Treatment Protocol for Hashimoto’s Thyroiditis

Various medical researches has revealed the potentials of early diagnosis and proactive treatment of Hashimoto’s Thyroiditis. When properly managed, disease progression can be delayed with an evidence of improved thyroid functioning. An Integrative treatment approach consisting of a combination treatment with Bioidentical hormone replacement therapy and traditional synthetic drugs is rapidly emerging.

Once a definite diagnosis is made, patients are withdrawn from gluten and sugar and subsequently placed on a Paleo diet – a diet mainly from fish, meat, legumes, fruits and vegetables. Following this, the patient is placed on synthetic T4 (Levothyroxine) and bioidentical hormones. Hormone choices are based solely on the patient’s needs and might include Cholecalciferol (D3), Iodine/Iodide, Pregnenolone, Dehydroepiandrosterone (DHEA) and low dose Naltrexone.

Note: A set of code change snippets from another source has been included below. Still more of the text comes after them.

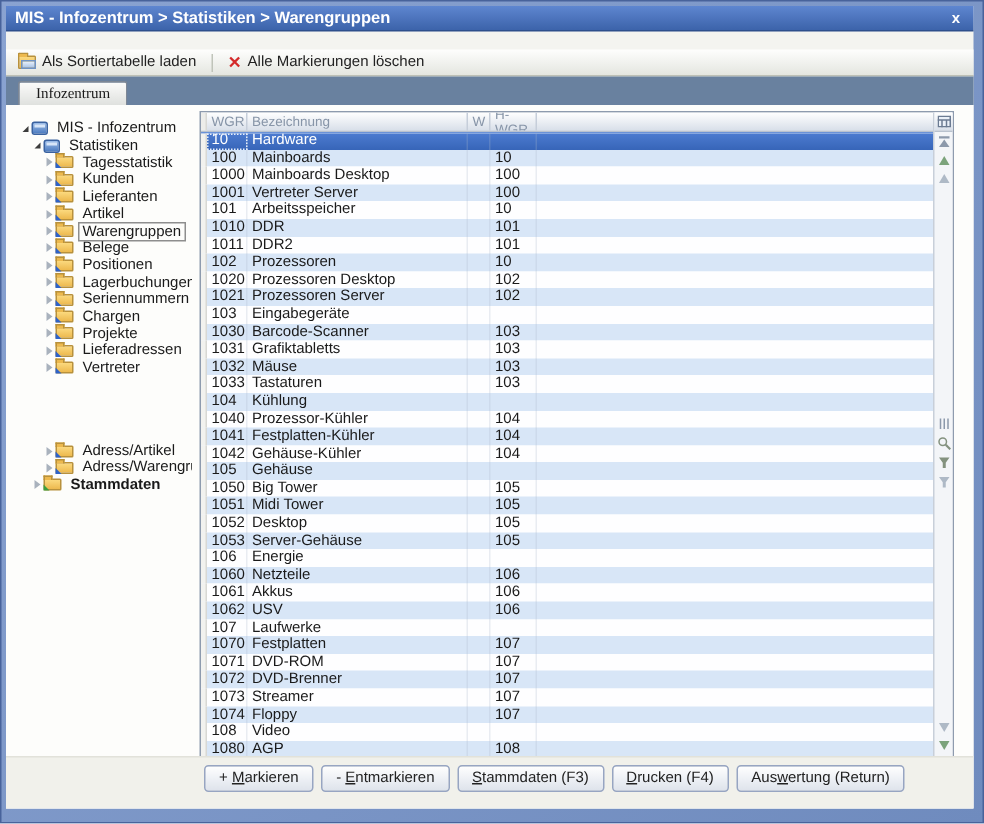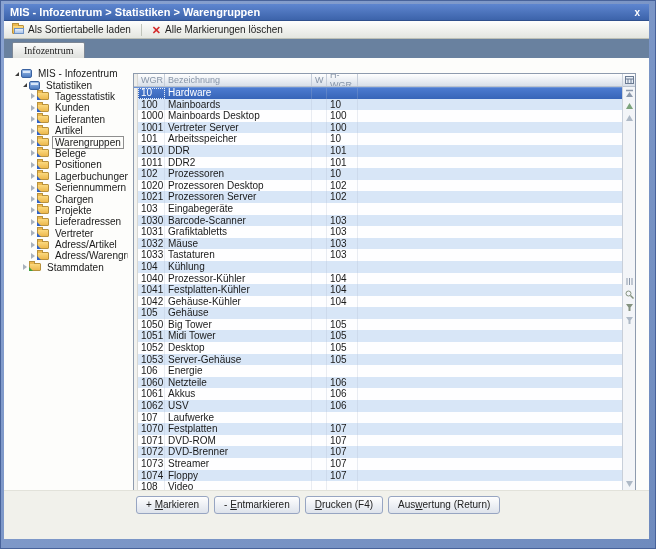--- a/index.html
+++ b/index.html
@@ -20,21 +20,21 @@
     background:linear-gradient(#5E86D0,#3C63AA);
     border-bottom:1px solid #2E4F8C;
     color:#fff; font-weight:bold; font-size:11px; padding:0 6px;
   }
   .titlebar .close { margin-left:auto; font-size:10px; font-weight:bold; cursor:default; padding:0 3px; }
 
   
   .toolbar {
     height:18px; flex:0 0 18px; display:flex; align-items:center; gap:3px;
     background:linear-gradient(#FEFEFD,#E4E6E0);
-    border-bottom:1px solid #BDC0B6; padding:0 4px; font-size:10px; color:#222;
+    border-bottom:1px solid #BDC0B6; padding:0 4px; font-size:10px; color:#222;margin-top:12px;
   }
   .tool-btn { display:flex; align-items:center; gap:4px; padding:1px 4px; border-radius:2px; }
   .tool-sep { width:1px; height:12px; background:#C0C4BA; margin:0 3px; }
   .icon-folder { position:relative; width:12px; height:9px; background:linear-gradient(#FBD97E,#EDB94E);
     border:1px solid #B8913C; border-radius:1px; }
   .icon-folder::before { content:""; position:absolute; left:-1px; top:-3px; width:5px; height:2px;
     background:#EDB94E; border:1px solid #B8913C; border-bottom:none; border-radius:1px 1px 0 0; }
   .icon-folder::after { content:""; position:absolute; left:1px; top:2px; width:8px; height:4px;
     background:linear-gradient(#EAF1FA,#A9C4E8); border:1px solid #6E93C6; }
   .icon-x { color:#D42A2A; font-weight:bold; font-size:11px; line-height:10px; }
@@ -42,21 +42,21 @@
   
   .tabstrip { height:19px; flex:0 0 19px; background:#69819F; display:flex; align-items:flex-end; padding-left:8px; }
   .tab {
     background:linear-gradient(#FBFBFA,#DFE1DE); border:1px solid #7D8795; border-bottom:none;
     border-radius:2px 2px 0 0; padding:2px 11px 2px; font-size:10px; color:#1a1a1a; height:16px;font-family:Liberation Serif, serif;
   }
 
   
   .content { flex:1; display:flex; background:#FDFDFB; position:relative; overflow:hidden; }
 
-  .bottom-strip { position:absolute; left:0; right:0; bottom:0; height:49px; background:#F1F1EB;
+  .bottom-strip { position:absolute; left:0; right:0; bottom:0; height:35px; background:#F1F1EB;
     border-top:1px solid #E2E2DA; display:flex; align-items:flex-start; gap:5px; padding:5px 0 0 132px; }
   .btn {
     font-family:"Liberation Sans", sans-serif; font-size:10px; color:#222;
     border:1px solid #97A5C2; border-radius:3px; padding:2px 9px 3px;
     background:linear-gradient(#FEFEFE,#ECEFF4 55%,#DEE3EB); cursor:default; white-space:nowrap;
   }
 
   
   .tree { width:124px; padding:10px 0 0 2px; overflow:hidden; position:relative; z-index:1;text-align:center; }
   .tree-item { height:11.4px; display:flex; align-items:center; white-space:nowrap; cursor:default; }
@@ -71,21 +71,21 @@
     background:#EDB94E; border:1px solid #B8913C; border-bottom:none; }
   .t-icon.folder::after { content:""; position:absolute; left:-1px; bottom:-1px; width:0; height:0;
     border-bottom:4px solid #2E62C8; border-right:4px solid transparent; }
   .t-icon.folder-green::after { content:""; position:absolute; left:-1px; bottom:-1px; width:0; height:0;
     border-bottom:4px solid #3E9E3E; border-right:4px solid transparent; }
   .t-label { padding:0 2px; border:1px solid transparent; }
   .t-label.sel { border-color:#8E8E8E; }
 
   
   .main { flex:1; display:flex; flex-direction:column; padding:4px 13px 0 5px; }
-  .table-outer { border:1px solid #8E9BAE; background:#fff; display:flex; height:444px;margin-top:11px; }
+  .table-outer { border:1px solid #8E9BAE; background:#fff; display:flex; height:444px; }
   .grid { flex:1; display:flex; flex-direction:column; overflow:hidden; }
   .grid-header { height:13px; flex:0 0 13px; display:flex; background:linear-gradient(#FFFFFF,#D8DFE9);
     border-bottom:1px solid #B9C2CE; color:#8795A8; font-size:9px; }
   .grid-header .cell { border-right:1px solid #C6CEDA; display:flex; align-items:center; padding:0 0 0 3px; overflow:hidden; }
   .grid-body { flex:1; }
   .grid-row { display:flex; height:11.6px; background:#FEFEFF; cursor:default; }
   .grid-row:nth-child(even) { background:#D8E6F7; }
   .grid-row .cell { border-right:1px solid rgba(170,185,205,0.25); padding:0 0 0 3px; overflow:hidden;
     white-space:nowrap; line-height:11.6px; font-size:10px; }
   .grid-row.selected { background:linear-gradient(#4C7BD0,#3765B8); color:#fff; border-top:1px solid #6A92D8; height:11.6px; }
@@ -204,31 +204,31 @@
           <div class="tree-item" style="padding-left: 22px;">
             <span class="t-arrow col"></span>
             <span class="t-icon folder"></span>
             <span class="t-label">Lieferadressen</span>
           </div>
           <div class="tree-item" style="padding-left: 22px;">
             <span class="t-arrow col"></span>
             <span class="t-icon folder"></span>
             <span class="t-label">Vertreter</span>
           </div>
-          <div class="tree-item" style="padding-left: 22px;">
+          <div class="tree-item" style="padding-left: 22px; margin-top: 44px;">
             <span class="t-arrow col"></span>
             <span class="t-icon folder"></span>
             <span class="t-label">Adress/Artikel</span>
           </div>
           <div class="tree-item" style="padding-left: 22px;">
             <span class="t-arrow col"></span>
             <span class="t-icon folder"></span>
             <span class="t-label">Adress/Warengruppen</span>
           </div>
-          <div class="tree-item" style="padding-left: 14px;">
+          <div class="tree-item" style="padding-left: 14px; font-weight: bold;">
             <span class="t-arrow col"></span>
             <span class="t-icon folder-green"></span>
             <span class="t-label">Stammdaten</span>
           </div>
         </div>
 
       <div class="main">
         <div class="table-outer">
           <div class="grid">
             <div class="grid-header" id="grid-header">
@@ -592,19 +592,20 @@
               <path d="M4.5 6 L8 1 L1 1 Z" fill="#8C99AB"></path>
               <line x1="1" y1="7.5" x2="8" y2="7.5" stroke="#8C99AB" stroke-width="1.5"></line>
             </svg>
           </div>
         </div>
       </div>
 
       <div class="bottom-strip" id="button-bar">
           <button class="btn">+ <u>M</u>arkieren</button>
           <button class="btn">- <u>E</u>ntmarkieren</button>
+          <button class="btn"><u>S</u>tammdaten (F3)</button>
           <button class="btn"><u>D</u>rucken (F4)</button>
           <button class="btn">Aus<u>w</u>ertung (Return)</button>
         </div>
     </div>
 
   </div>
 </div>
 
 </body></html>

This integrative treatment is systematic and at some point requires the introduction of Desiccated Natural Thyroid (Biothroid). Patients are placed under close observation for symptoms improvement and Thyroid dose titration every 30 days until at dose. In clinical trials earlier conducted, results show a general improvement in symptoms, with the Hypo symptom score decreasing below 8 and the Hyper symptoms below 3. In most cases, patients attain remission within 30 days and are totally free of antibodies after one and a half years.

As a lifelong disorder, the management of Hashimoto Thyroiditis requires a well-designed treatment plan with a continuous clinical evaluation of symptoms improvement or otherwise.